Ma oltre alla contingenza attuale, le domande che ci facciamo sono di più lungo orizzonte: avremo la possibilità di andare in montagna, se non a Natale, almeno prima delle fine della stagione? O l’evolversi della situazione ci costringerà a cancellare ogni ambizione di sciare?

Per ora non c’è alcuna certezza sull’apertura ufficiale della stagione, e non trovando alcuna conferma, si reagisce in maniera incontrollata al panico. Nello scorso weekend, ad esempio, si è verificata una valanga di disdette a prenotazioni alberghiere per Capodanno effettuate solo pochi giorni prima. L’ansia è giustificabile ma quantomeno prematura.

«Per noi aprire è fondamentale, se chiudessimo lo sci, potrebbero chiudere di conseguenza anche alberghi, strutture ricettive, rifugi e ristoranti. In inverno, tutta l’economia delle Alpi gira attorno agli impianti di risalita», dice Valeria Ghezzi, presidente dell’Anef, l’Associazione Nazionale Esercenti Funiviari. «La nostra intenzione è quella di garantire l’apertura di tutte o quasi tutte le piste sui nostri comprensori. Nel peggiore dei casi non apriremo una di due piste che corrono parallele o un collegamento secondario. Il problema ovviamente non è battere le piste ma prepararle, sparando neve programmata anche un mese prima dell’apertura della stagione. Sono tutti costi che gli impiantisti coprono al buio». Va da sè infatti che in una stagione dove si attende sulla neve solo il 30% degli sciatori presenti lo scorso anno, gli impianti di risalita avrebbero più di qualche difficoltà a sostenere il 100% dei costi di gestione. Non è escluso che qualche comprensorio minore decida di rimanere chiuso e probabilmente anche alcuni alberghi non apriranno, non potendo coprire i costi per tutta la stagione, altri apriranno invece solo al termine della pandemia. È facile immaginare del resto che molti sciatori possano preferire i soggiorni in appartamento a quelli negli hotel, proprio per vivere la vacanza con maggior tranquillità e distanza da eventuali contagi.
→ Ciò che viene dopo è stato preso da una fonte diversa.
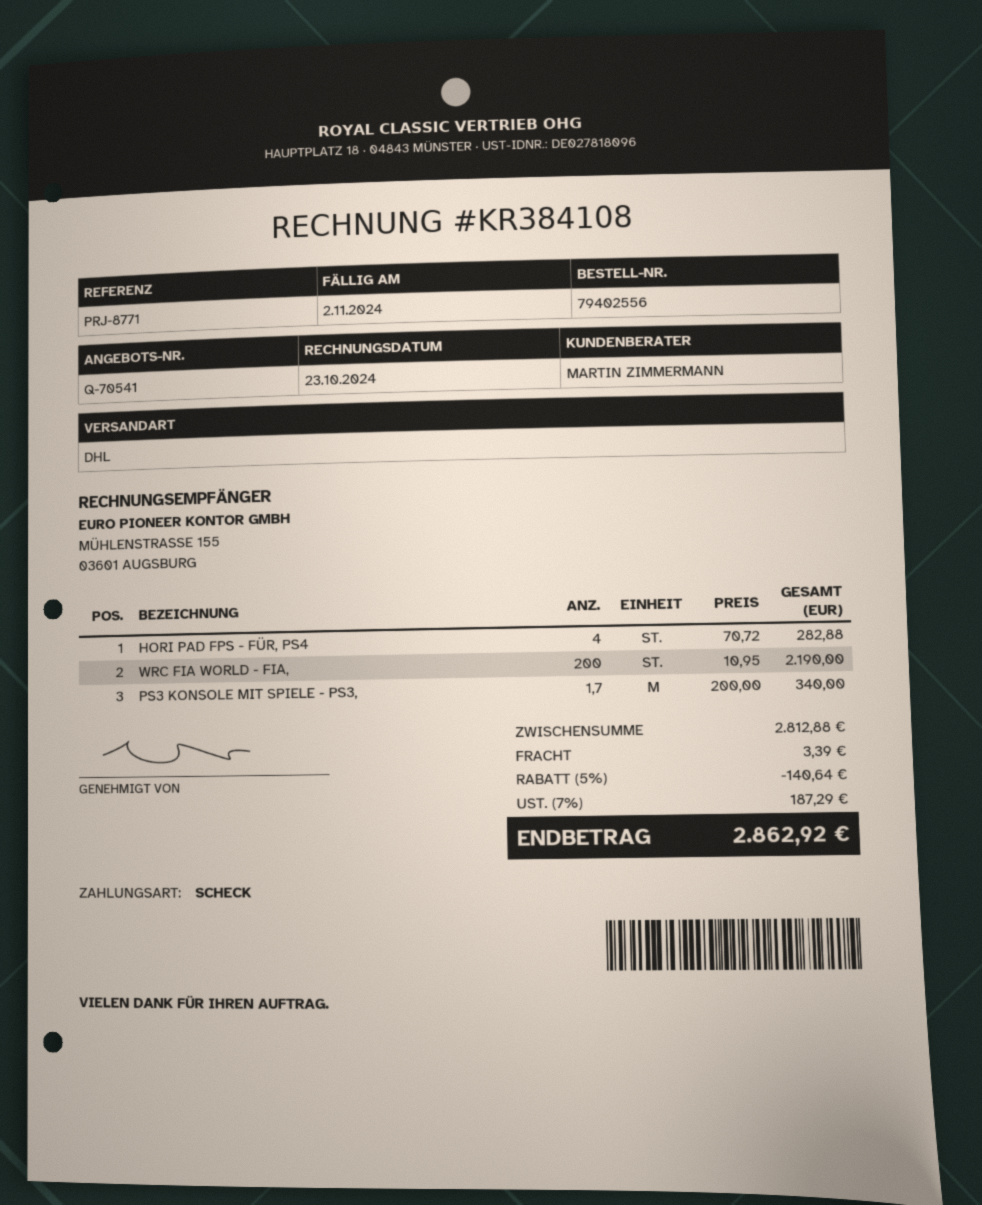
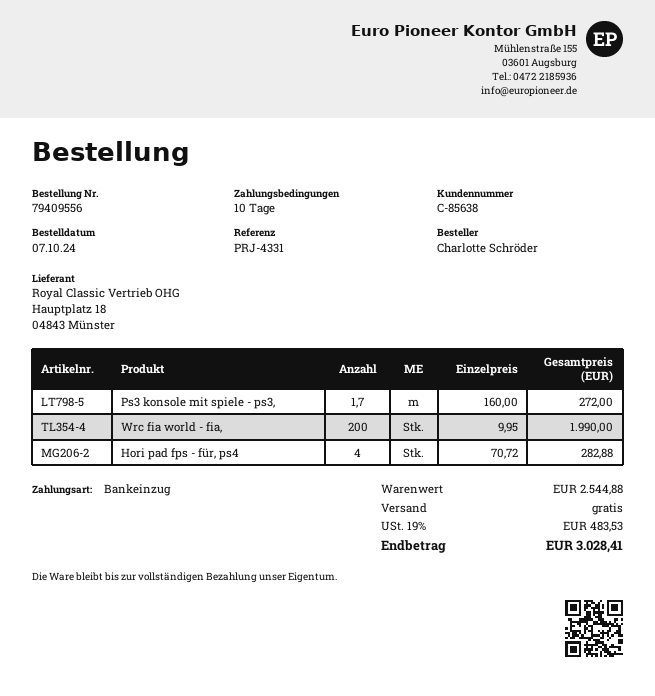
order number: 79402556 -> 79409556
reference: PRJ-8771 -> PRJ-4331
payment method: cheque -> direct debit
WRC FIA WORLD - FIA,: 200 x 10.95 = 2190.00 -> 200 x 9.95 = 1990.00
PS3 KONSOLE MIT SPIELE - PS3,: 1.7 x 200.00 = 340.00 -> 1.7 x 160.00 = 272.00
subtotal: 2812.88 -> 2544.88
discount: 5% = 140.64 -> none
shipping: 3.39 -> 0.00
tax: 7% = 187.29 -> 19% = 483.53
total: 2862.92 -> 3028.41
Nell’attesa della stagione l’Anef ha stilato già da mesi un protocollo ancora da approvare dal CTS, il Comitato Tecnico Scientifico, con una serie di proposte per garantire la massima sicurezza per chi scia.

COME SCIEREMO
Per evitare le code alle biglietterie degli skipass
la soluzione ipotizzata dalle stazioni sciistiche è quella di incentivare l’acquisto online il giorno prima, con la possibilità di caricarlo su una card o di consegnarlo a casa o in albergo. Anche per la gestione delle code agli impianti i più grandi comprensori sciistici hanno attivato un sistema simile a quello che avevamo di alcuni supermercati: mentre si sta ancora facendo colazione in albergo, lo sciatore può prenotare il proprio posto sull’impianto di risalita grazie ad una app che gli dice esattamente a che ora arrivare e, nel caso non si voglia essere connessi, al parcheggio gli addetti agli impianti distribuiranno un numero di prenotazione.
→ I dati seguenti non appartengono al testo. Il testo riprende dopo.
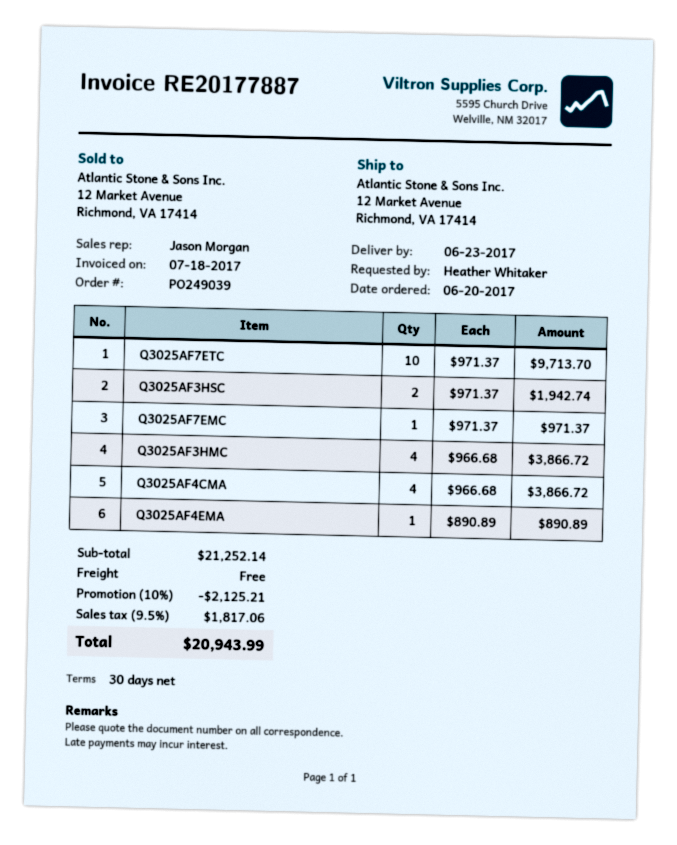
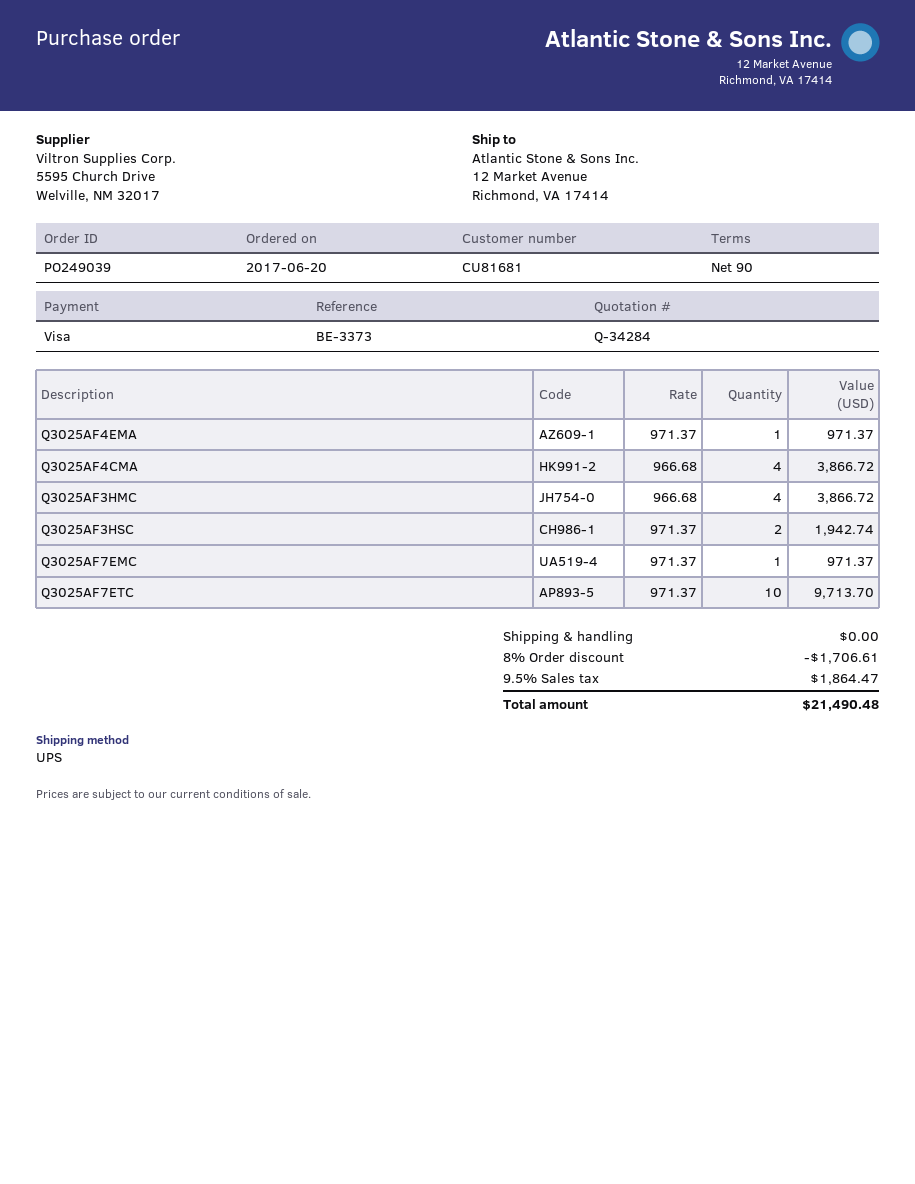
payment terms: 30 days -> 90 days
Q3025AF4EMA: 1 x 890.89 = 890.89 -> 1 x 971.37 = 971.37
discount: 10% = 2125.21 -> 8% = 1706.61
tax: 9.5% = 1817.06 -> 9.5% = 1864.47
total: 20943.99 -> 21490.48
Per quanto riguarda l’affollamento dentro gli impianti di risalita chiusi (una condizione che si verifica di norma solo il mattino presto nei pochi giorni di altissima stagione) l’ipotesi dell’Anef è quella di ridurre del 20% la capienza solo sulle funivie. Anche nel caso in cui il Governo obblighi a ridurre la capienza del 50%, non ci saranno problemi di coda: si allungheranno di poco (o per nulla) dato il minor numerio di sciatori presenti. Distanziamento e sanificazione degli impianti saranno la norma.

Anche la prenotazione online degli sci da noleggio verrà incentivata per ridurre l’interazione all’interno del negozio (che verrebbe limitata al momento di provare gli scarponi) e verrà forse anche limitato il numero di iscritti alle lezioni di sci collettive. Per quello che riguarda le mascherine, c’è chi ipotizza che possa bastare lo scaldacollo su naso e bocca, e c’è già chi ha pensato a un modello di scaldacollo con una tasca frontale dove eventualmente infilare la mascherina, opzione più semplice da gestire sotto al casco da sci.
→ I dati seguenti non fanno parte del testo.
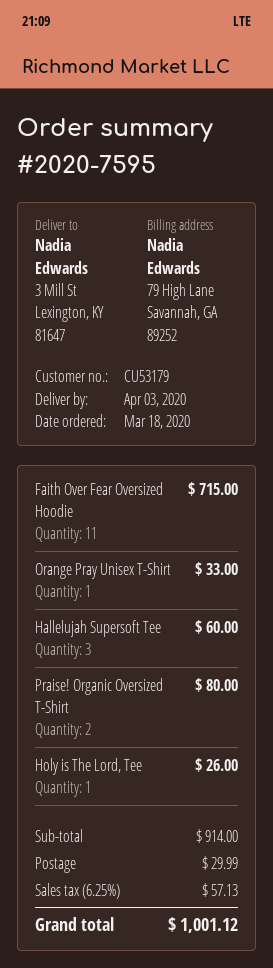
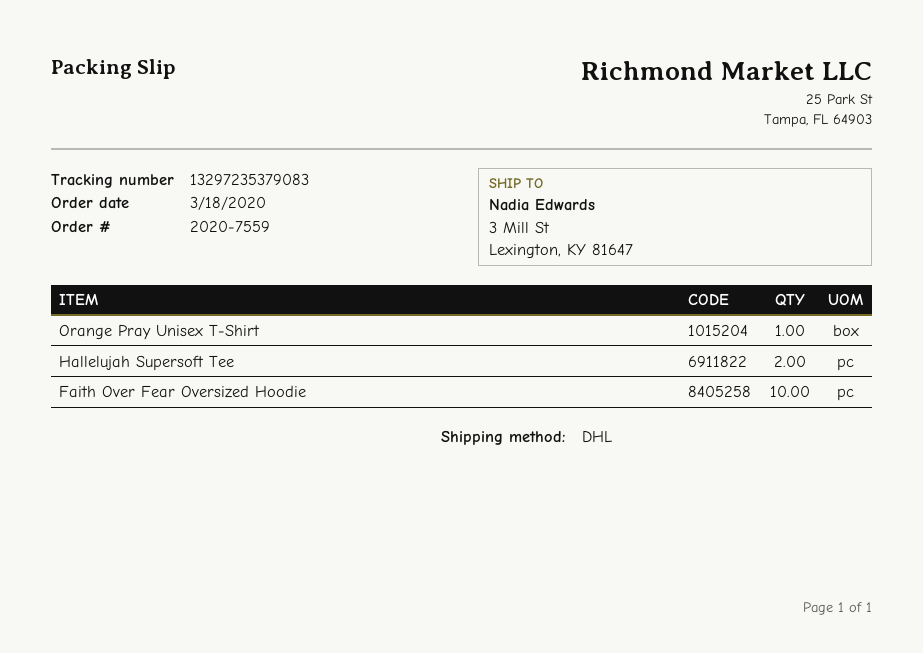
order number: 2020-7595 -> 2020-7559
Faith Over Fear Oversized Hoodie: 11 -> 10
Hallelujah Supersoft Tee: 3 -> 2
Praise! Organic Oversized T-Shirt: 2 -> none
Holy is The Lord, Tee: 1 -> none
Nei rifugi sulle piste, infine, le cui superfici saranno ridotte per posizionare i tavoli con il corretto distanziamento, il numero dei coperti sarà limitato e verranno fatti due turni dove la prenotazione sarà d’obbligo. Al banco del rifugio saranno mantenute le indicazioni date per i bar e i ristoranti «di città». Niente «apres-ski» come lo abbiamo sempre conosciuto, ma il panorama della montagna basterà. Almeno a chi la ama tanto.